I've decided to drop a line about these three days of my challenge. First, I just want to do it

and second, maybe someone will benefit from reading my notes just to know how people usually go through challenges like this.
So, the first day - Sunday - was easy and great. Btw, I didn't even EXPECT that the challenge would turn out almost a triffle for my self-discipline that had been untrained for ages. Of course, the tasks require some effort but I don't feel they are enourmous as I supposed them to be.
Second day - had to go to work, felt worse, nagging thoughts that all this is just 'pointless' appeared, but at the end of the day I felt I was still on the right track.
Third day - work plus soar throat plus a temperature a bit above normal.

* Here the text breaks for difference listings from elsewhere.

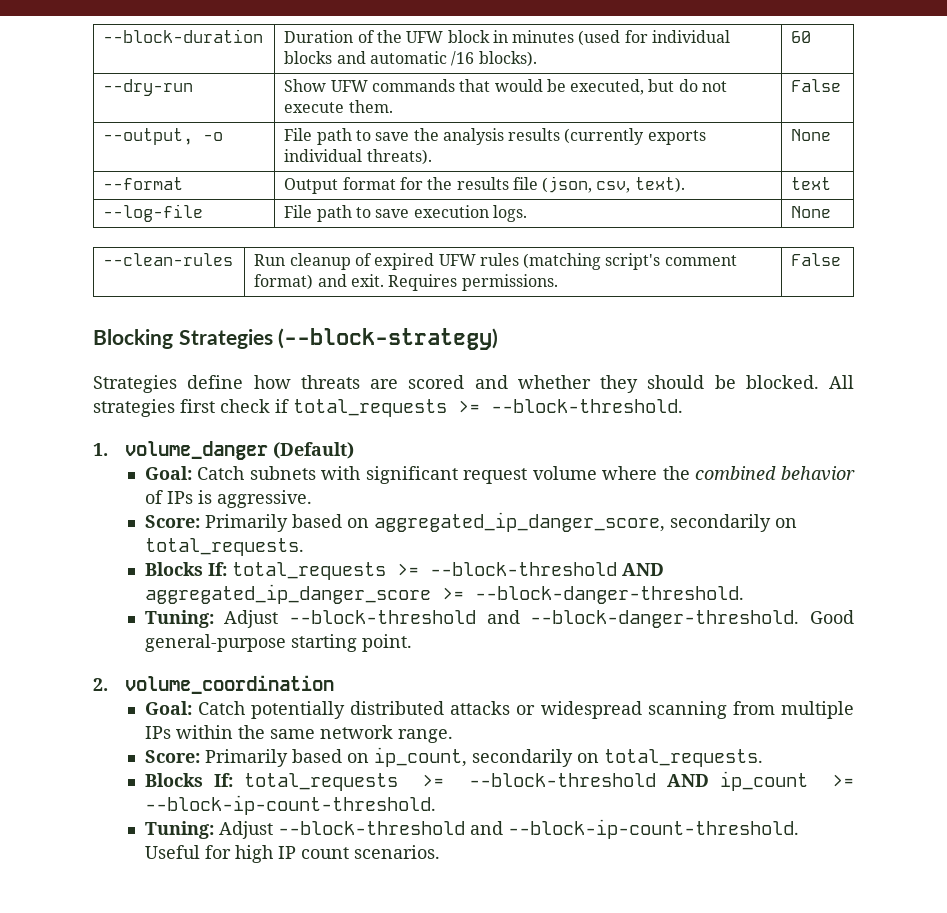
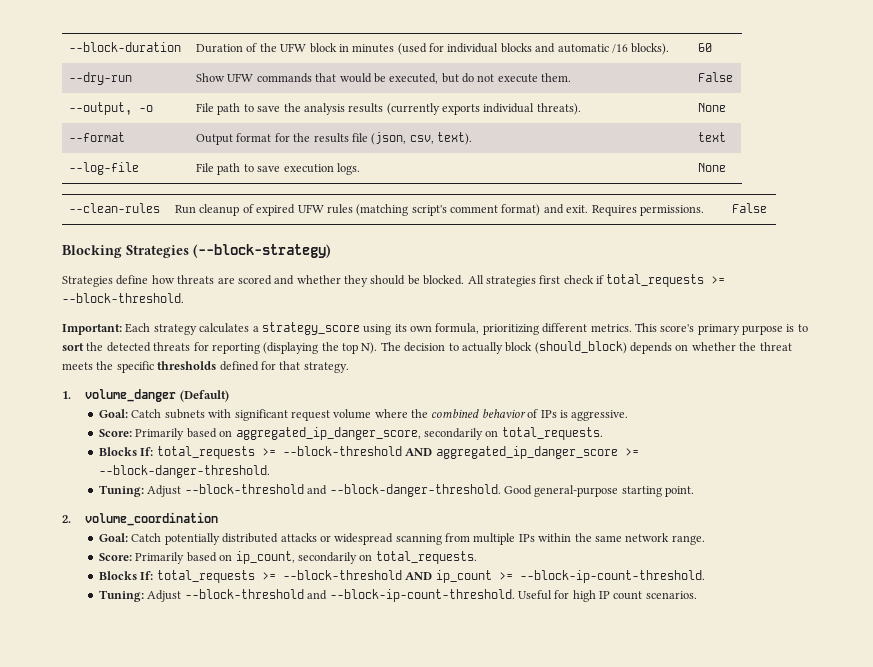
+ Important: Each strategy calculates a strategy_score using its own formula, prioritizing different metrics. This score's primary purpose is to sort the detected threats for reporting (displaying the top N). The decision to actually block (should_block) depends on whether the threat meets the specific thresholds defined for that strategy.

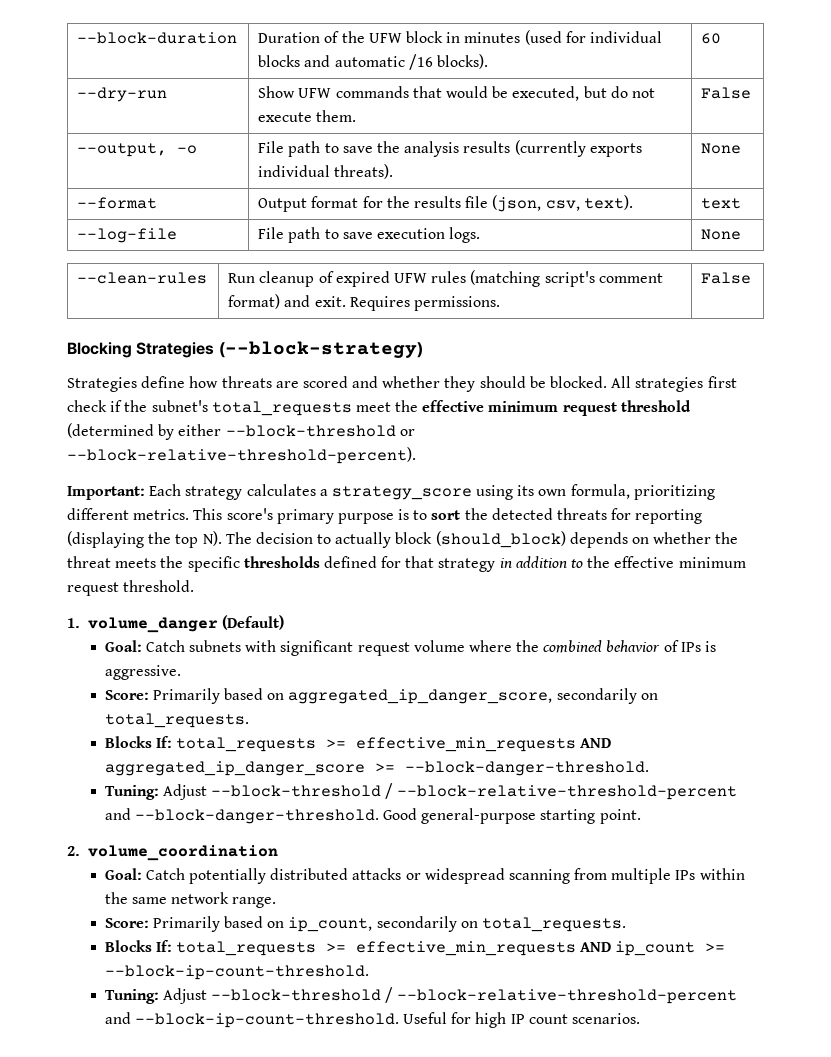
- All strategies first check if total_requests >= --block-threshold.
+ All strategies first check if the subnet's total_requests meet the effective minimum request threshold (determined by either --block-threshold or --block-relative-threshold-percent).
- This score's primary purpose is to sort the detected threats for reporting (displaying the top N). The decision to actually block (should_block) depends on whether the threat meets the specific thresholds defined for that strategy.
+ This score's primary purpose is to sort the detected threats for reporting (displaying the top N). The decision to actually block (should_block) depends on whether the threat meets the specific thresholds defined for that strategy in addition to the effective minimum request threshold.
- Blocks If: total_requests >= --block-threshold AND aggregated_ip_danger_score >= --block-danger-threshold.
+ Blocks If: total_requests >= effective_min_requests AND aggregated_ip_danger_score >= --block-danger-threshold.
- Tuning: Adjust --block-threshold and --block-danger-threshold.
+ Tuning: Adjust --block-threshold / --block-relative-threshold-percent and --block-danger-threshold.
- Blocks If: total_requests >= --block-threshold AND ip_count >= --block-ip-count-threshold.
+ Blocks If: total_requests >= effective_min_requests AND ip_count >= --block-ip-count-threshold.
- Tuning: Adjust --block-threshold and --block-ip-count-threshold.
+ Tuning: Adjust --block-threshold / --block-relative-threshold-percent and --block-ip-count-threshold.

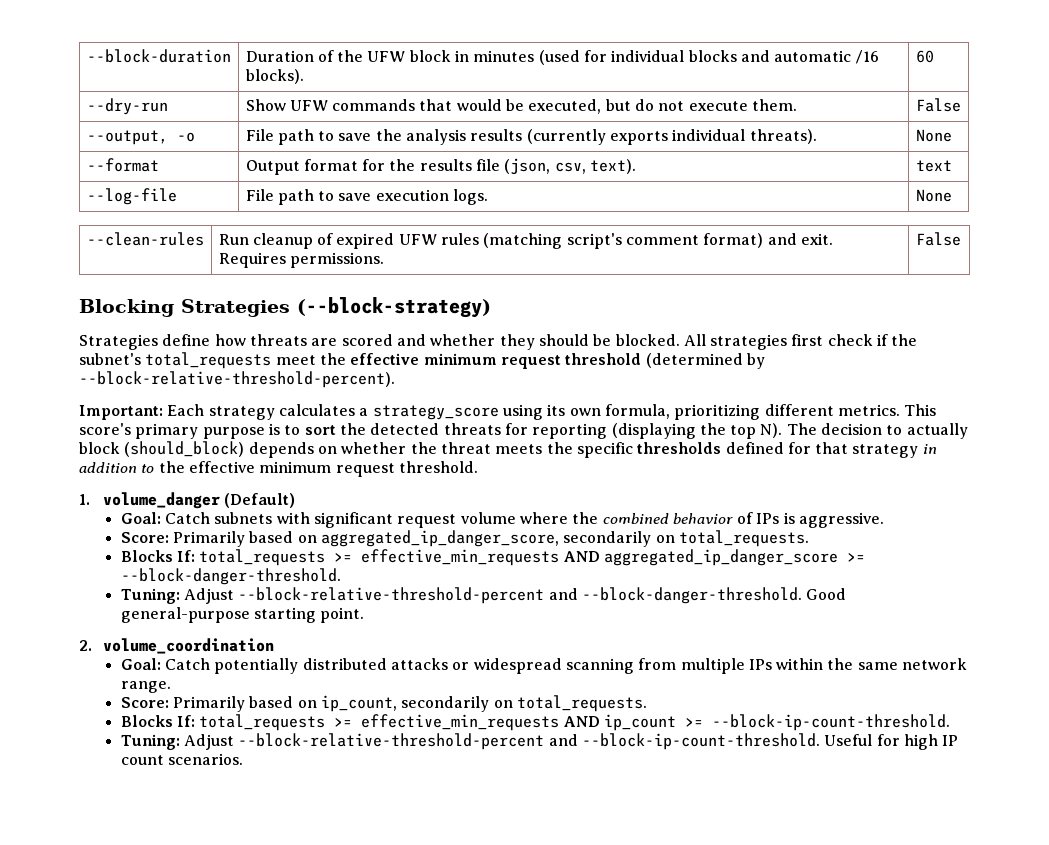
- All strategies first check if the subnet's total_requests meet the effective minimum request threshold (determined by either --block-threshold or --block-relative-threshold-percent).
+ All strategies first check if the subnet's total_requests meet the effective minimum request threshold (determined by --block-relative-threshold-percent).
- Tuning: Adjust --block-threshold / --block-relative-threshold-percent and --block-danger-threshold.
+ Tuning: Adjust --block-relative-threshold-percent and --block-danger-threshold.
- Tuning: Adjust --block-threshold / --block-relative-threshold-percent and --block-ip-count-threshold.
+ Tuning: Adjust --block-relative-threshold-percent and --block-ip-count-threshold.

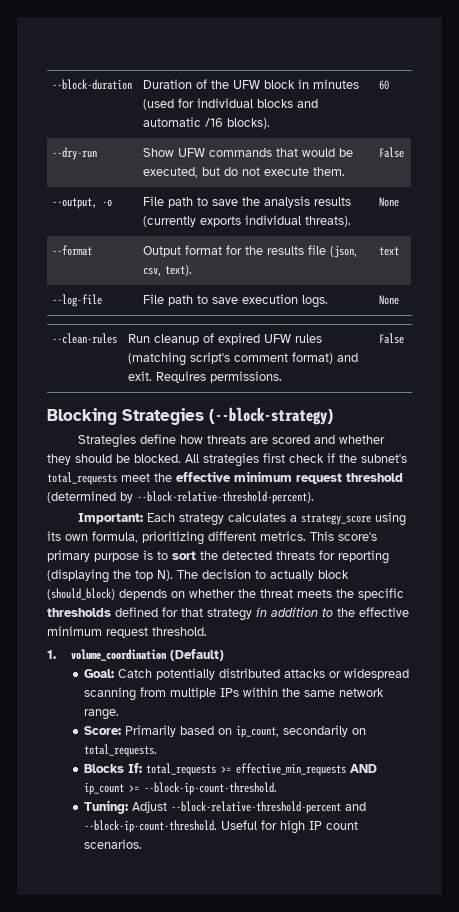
- 1. volume_danger (Default)
+ 1. volume_coordination (Default)
- Goal: Catch subnets with significant request volume where the combined behavior of IPs is aggressive.
- Score: Primarily based on aggregated_ip_danger_score, secondarily on total_requests.
- Blocks If: total_requests >= effective_min_requests AND aggregated_ip_danger_score >= --block-danger-threshold.
- Tuning: Adjust --block-relative-threshold-percent and --block-danger-threshold. Good general-purpose starting point.
- 2. volume_coordination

Woke up feeling not well, thoughts about giving up, but suddenly felt a burning desire to do my work out (one of the tasks), so I got up immediately (another task completed) and did the exercises. Unfortunately, during all the day, almost EVERY MINUTE nagging thoughts 'pointless, pointless, pointless' didn't leave my mind

But at least today I won't give up - I decided to spend this month like a robot, going through the challenge without much thinking. I know I have to do it with a mindset of a robot

to prevent any distracting thoughts, any questioning if all this is right, otherwise I'll fail soon, I know myself.
P.S. Before going to bed I have one more task to complete - write 100 words of my composition. Btw, I'm writing about my washing-machine

My sister recommended it for brainstorming ideas for my future composition. I think it's wise and is going to work. Good night!